Task to carry out: Write out each line of the entries below that holds the word "class".

Records for the exercise:
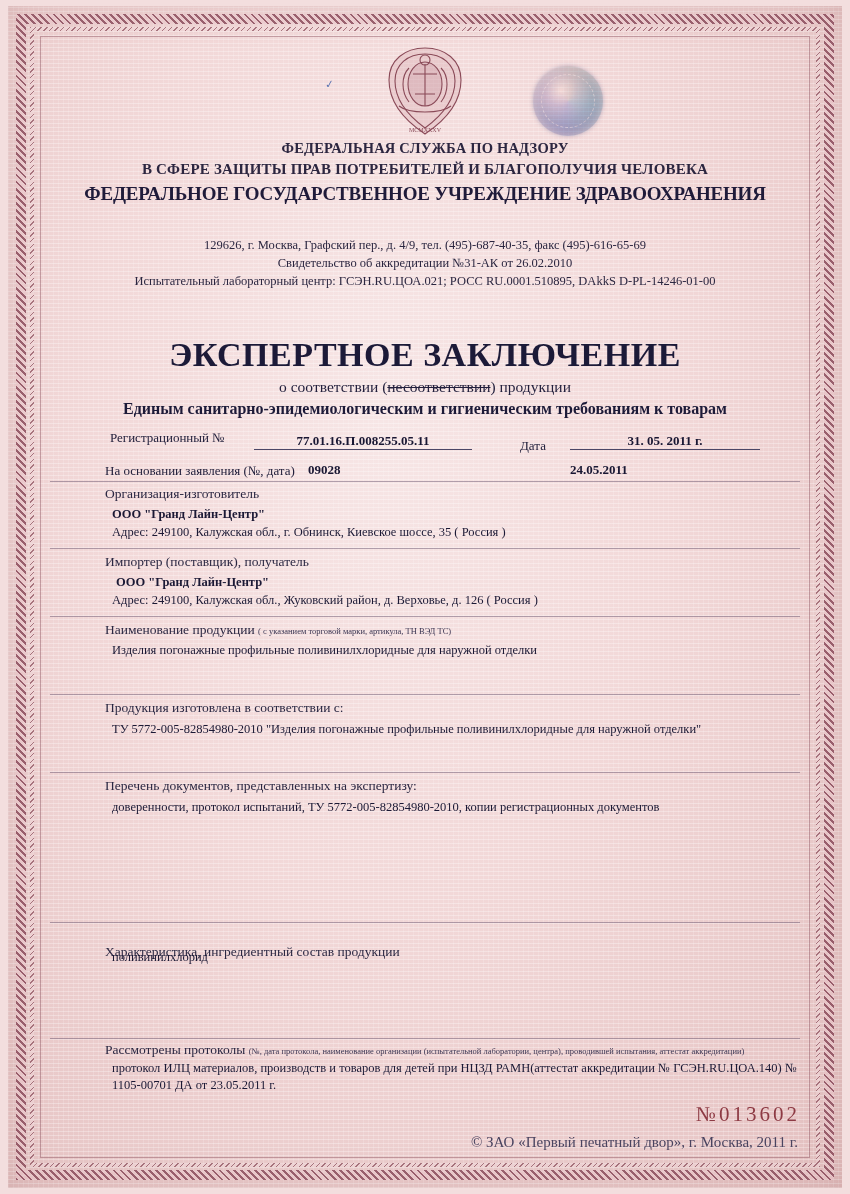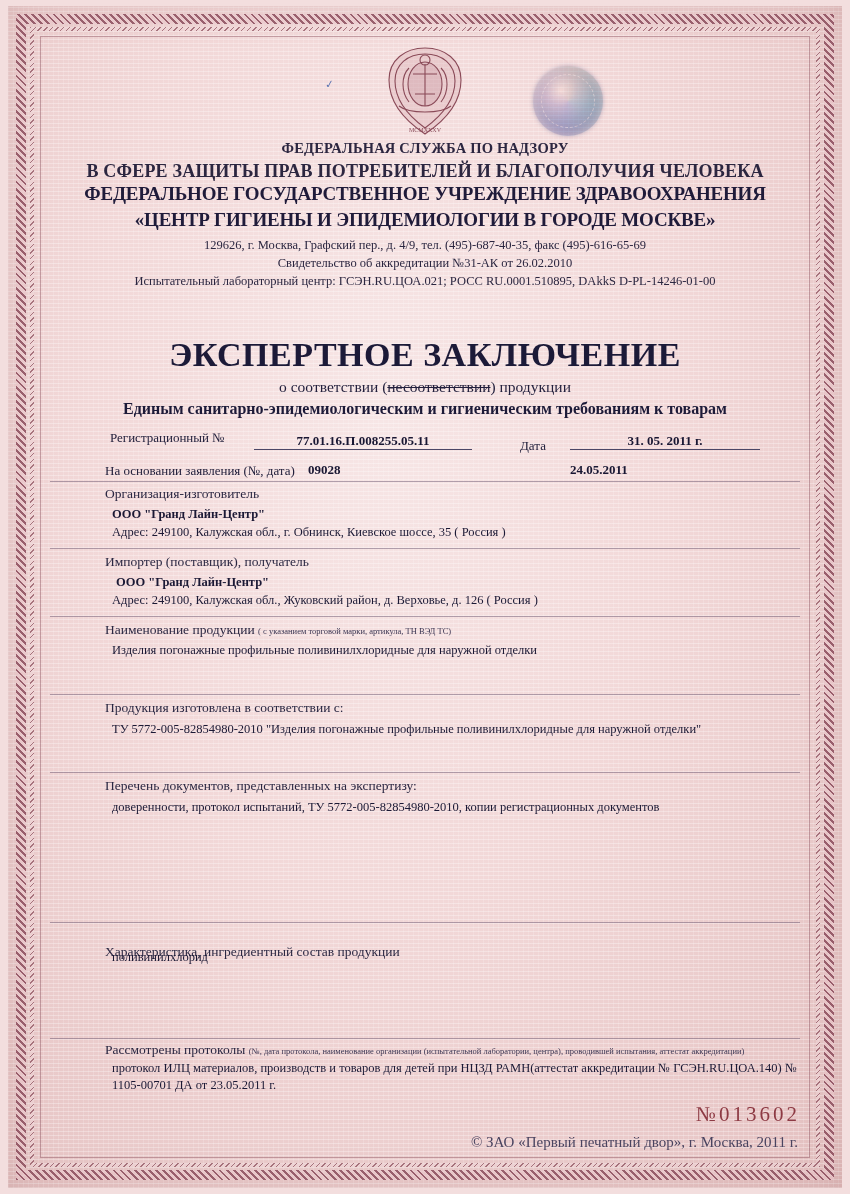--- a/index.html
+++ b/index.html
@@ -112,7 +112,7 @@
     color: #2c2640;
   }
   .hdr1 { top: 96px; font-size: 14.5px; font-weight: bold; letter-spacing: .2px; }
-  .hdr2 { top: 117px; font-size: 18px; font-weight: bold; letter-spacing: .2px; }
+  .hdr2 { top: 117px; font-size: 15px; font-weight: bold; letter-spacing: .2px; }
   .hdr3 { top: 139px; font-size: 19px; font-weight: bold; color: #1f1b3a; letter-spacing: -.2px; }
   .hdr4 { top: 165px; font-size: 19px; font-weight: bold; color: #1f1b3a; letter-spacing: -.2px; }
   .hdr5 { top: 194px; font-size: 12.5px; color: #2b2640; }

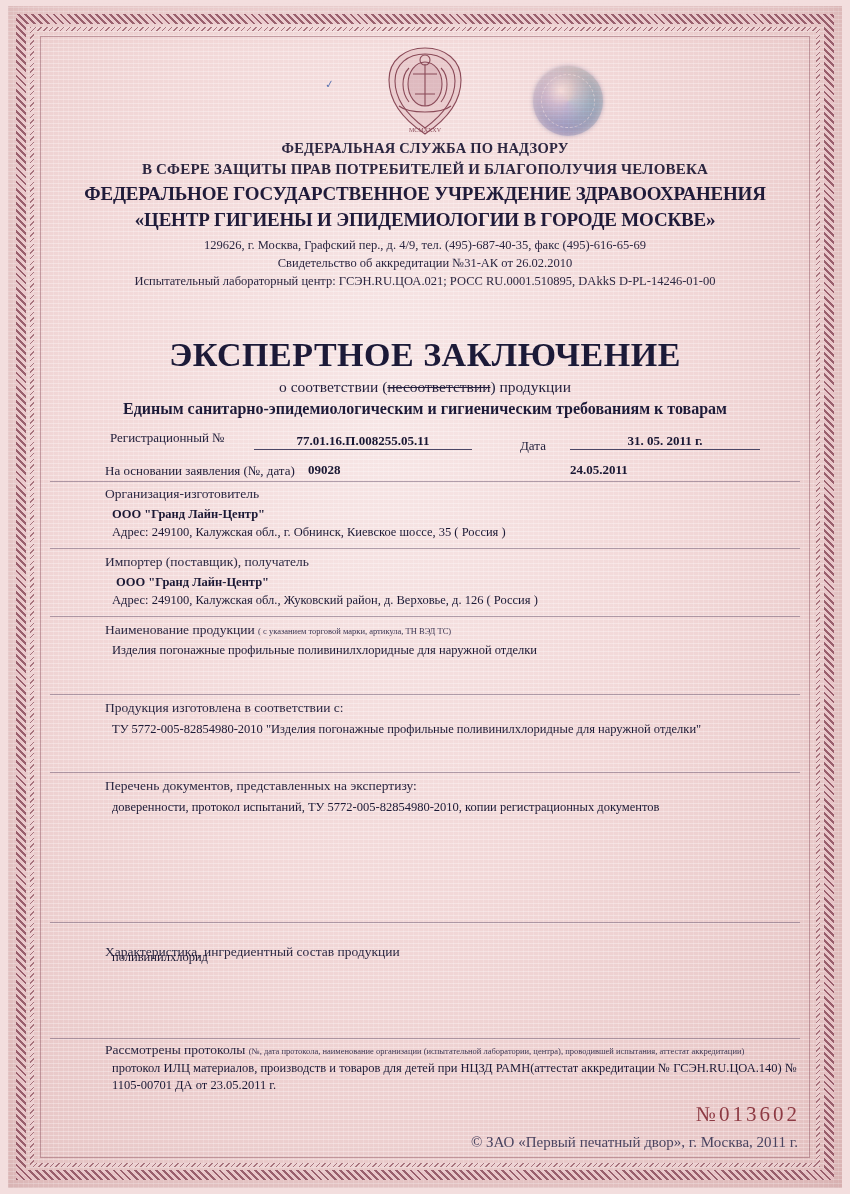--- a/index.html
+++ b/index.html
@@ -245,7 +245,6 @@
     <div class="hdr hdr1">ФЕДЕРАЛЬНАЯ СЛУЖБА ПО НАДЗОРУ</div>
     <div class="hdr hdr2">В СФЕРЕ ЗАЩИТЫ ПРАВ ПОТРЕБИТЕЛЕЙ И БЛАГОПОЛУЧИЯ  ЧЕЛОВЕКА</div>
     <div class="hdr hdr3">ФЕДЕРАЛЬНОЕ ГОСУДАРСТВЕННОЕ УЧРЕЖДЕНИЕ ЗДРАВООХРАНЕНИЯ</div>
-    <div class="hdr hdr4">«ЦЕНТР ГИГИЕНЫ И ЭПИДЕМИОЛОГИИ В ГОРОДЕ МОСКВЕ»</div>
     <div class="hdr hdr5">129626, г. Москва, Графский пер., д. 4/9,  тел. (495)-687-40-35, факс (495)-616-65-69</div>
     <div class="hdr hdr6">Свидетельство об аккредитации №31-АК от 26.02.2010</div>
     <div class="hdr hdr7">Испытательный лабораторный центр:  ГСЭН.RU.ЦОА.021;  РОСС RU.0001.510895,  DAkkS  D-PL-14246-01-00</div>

Your solution:
     <div class="hdr hdr1">ФЕДЕРАЛЬНАЯ СЛУЖБА ПО НАДЗОРУ</div>
     <div class="hdr hdr2">В СФЕРЕ ЗАЩИТЫ ПРАВ ПОТРЕБИТЕЛЕЙ И БЛАГОПОЛУЧИЯ  ЧЕЛОВЕКА</div>
     <div class="hdr hdr3">ФЕДЕРАЛЬНОЕ ГОСУДАРСТВЕННОЕ УЧРЕЖДЕНИЕ ЗДРАВООХРАНЕНИЯ</div>
-    <div class="hdr hdr4">«ЦЕНТР ГИГИЕНЫ И ЭПИДЕМИОЛОГИИ В ГОРОДЕ МОСКВЕ»</div>
     <div class="hdr hdr5">129626, г. Москва, Графский пер., д. 4/9,  тел. (495)-687-40-35, факс (495)-616-65-69</div>
     <div class="hdr hdr6">Свидетельство об аккредитации №31-АК от 26.02.2010</div>
     <div class="hdr hdr7">Испытательный лабораторный центр:  ГСЭН.RU.ЦОА.021;  РОСС RU.0001.510895,  DAkkS  D-PL-14246-01-00</div>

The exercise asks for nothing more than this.